What to work on: Word for word, restate the lines from the one holding "text-align: right ->" through the last line of the material below, and leave every picture out.

Records shown:

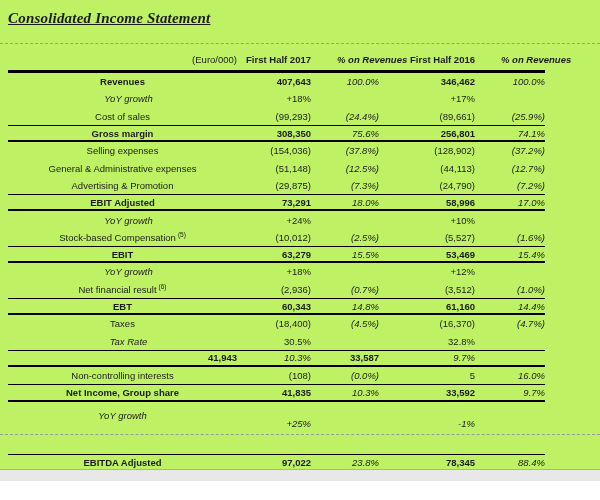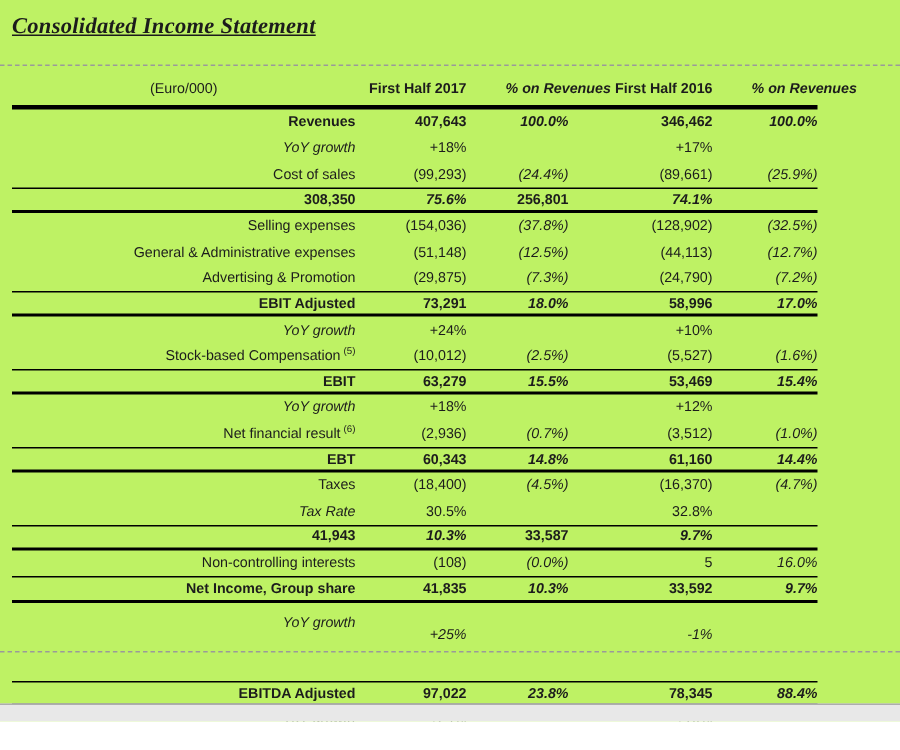"(Euro/000)" .thead .unit { text-align: center -> right }
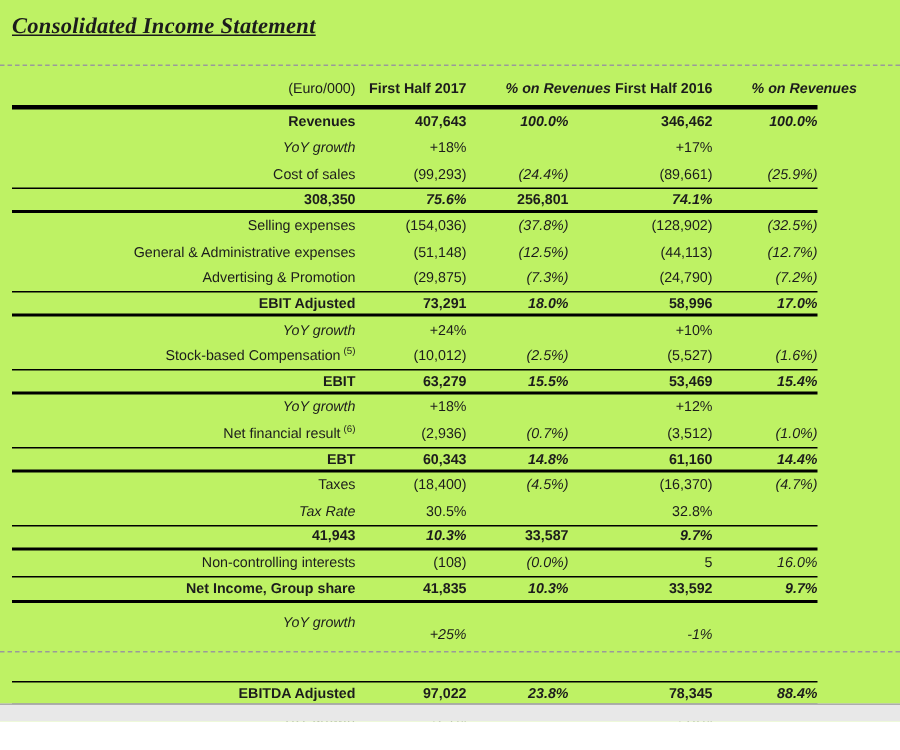"Revenues" .label { text-align: right -> center }
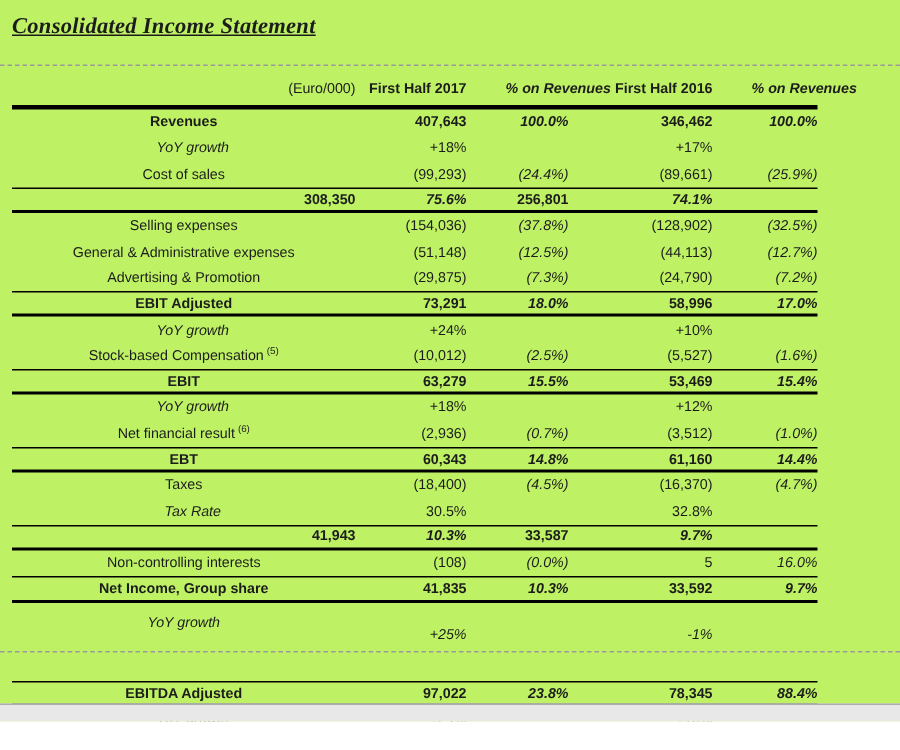"100.0%" .bold .pct { font-weight: bold -> normal }
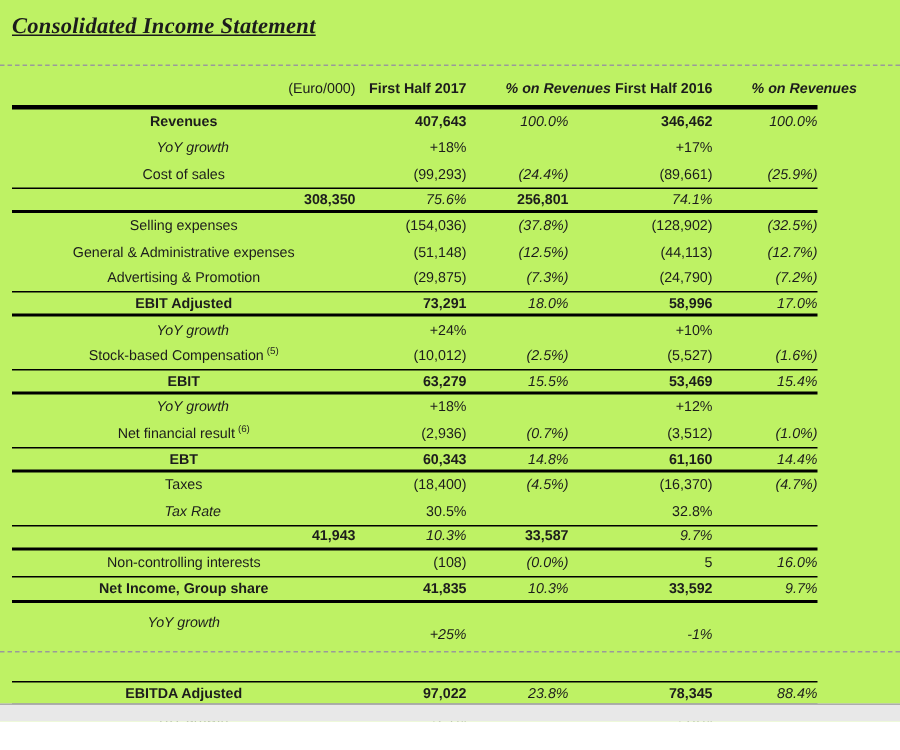"Gross margin" div.cell { html: none -> <div>Gross margin</div> }
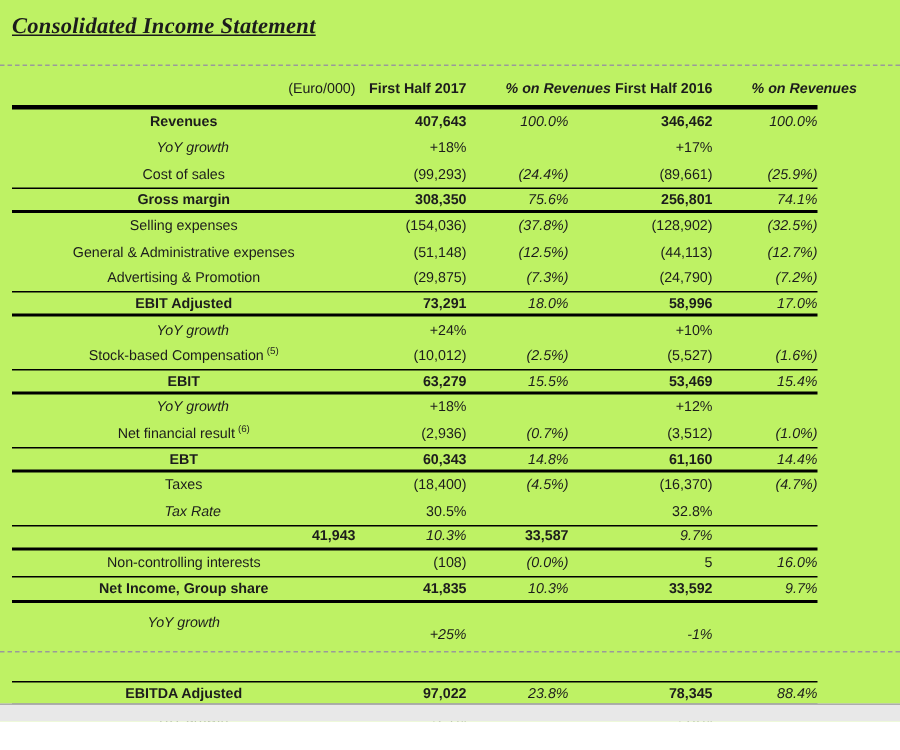"(32.5%)" div.cell { text: 32.5% -> 37.2% }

Written response:
"Revenues" .label { text-align: right -> center }
"100.0%" .bold .pct { font-weight: bold -> normal }
"Gross margin" div.cell { html: none -> <div>Gross margin</div> }
"(32.5%)" div.cell { text: 32.5% -> 37.2% }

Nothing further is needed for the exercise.